Taking the data below line by line, count those that include the word "subtotal" and report the number alone.

#### [Recorded information]
Content starts

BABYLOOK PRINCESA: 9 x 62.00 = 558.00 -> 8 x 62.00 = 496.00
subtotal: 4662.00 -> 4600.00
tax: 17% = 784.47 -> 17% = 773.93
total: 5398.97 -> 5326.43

Content ends
Content starts

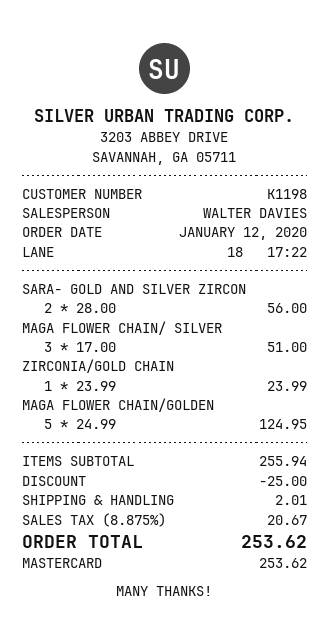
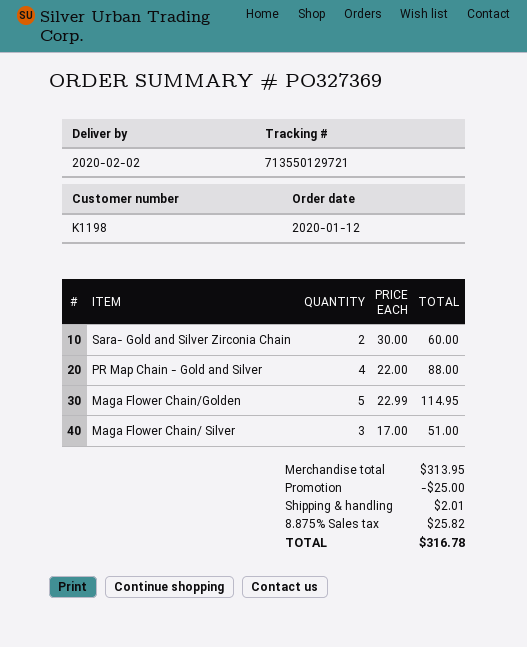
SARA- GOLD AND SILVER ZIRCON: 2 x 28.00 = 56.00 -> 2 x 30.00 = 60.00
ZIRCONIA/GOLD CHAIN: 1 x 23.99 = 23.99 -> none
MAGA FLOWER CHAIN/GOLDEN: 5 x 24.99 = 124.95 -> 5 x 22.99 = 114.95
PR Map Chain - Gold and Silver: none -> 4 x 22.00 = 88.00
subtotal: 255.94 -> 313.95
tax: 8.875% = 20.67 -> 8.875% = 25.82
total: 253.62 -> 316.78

Content ends

#### [Problem solution]
2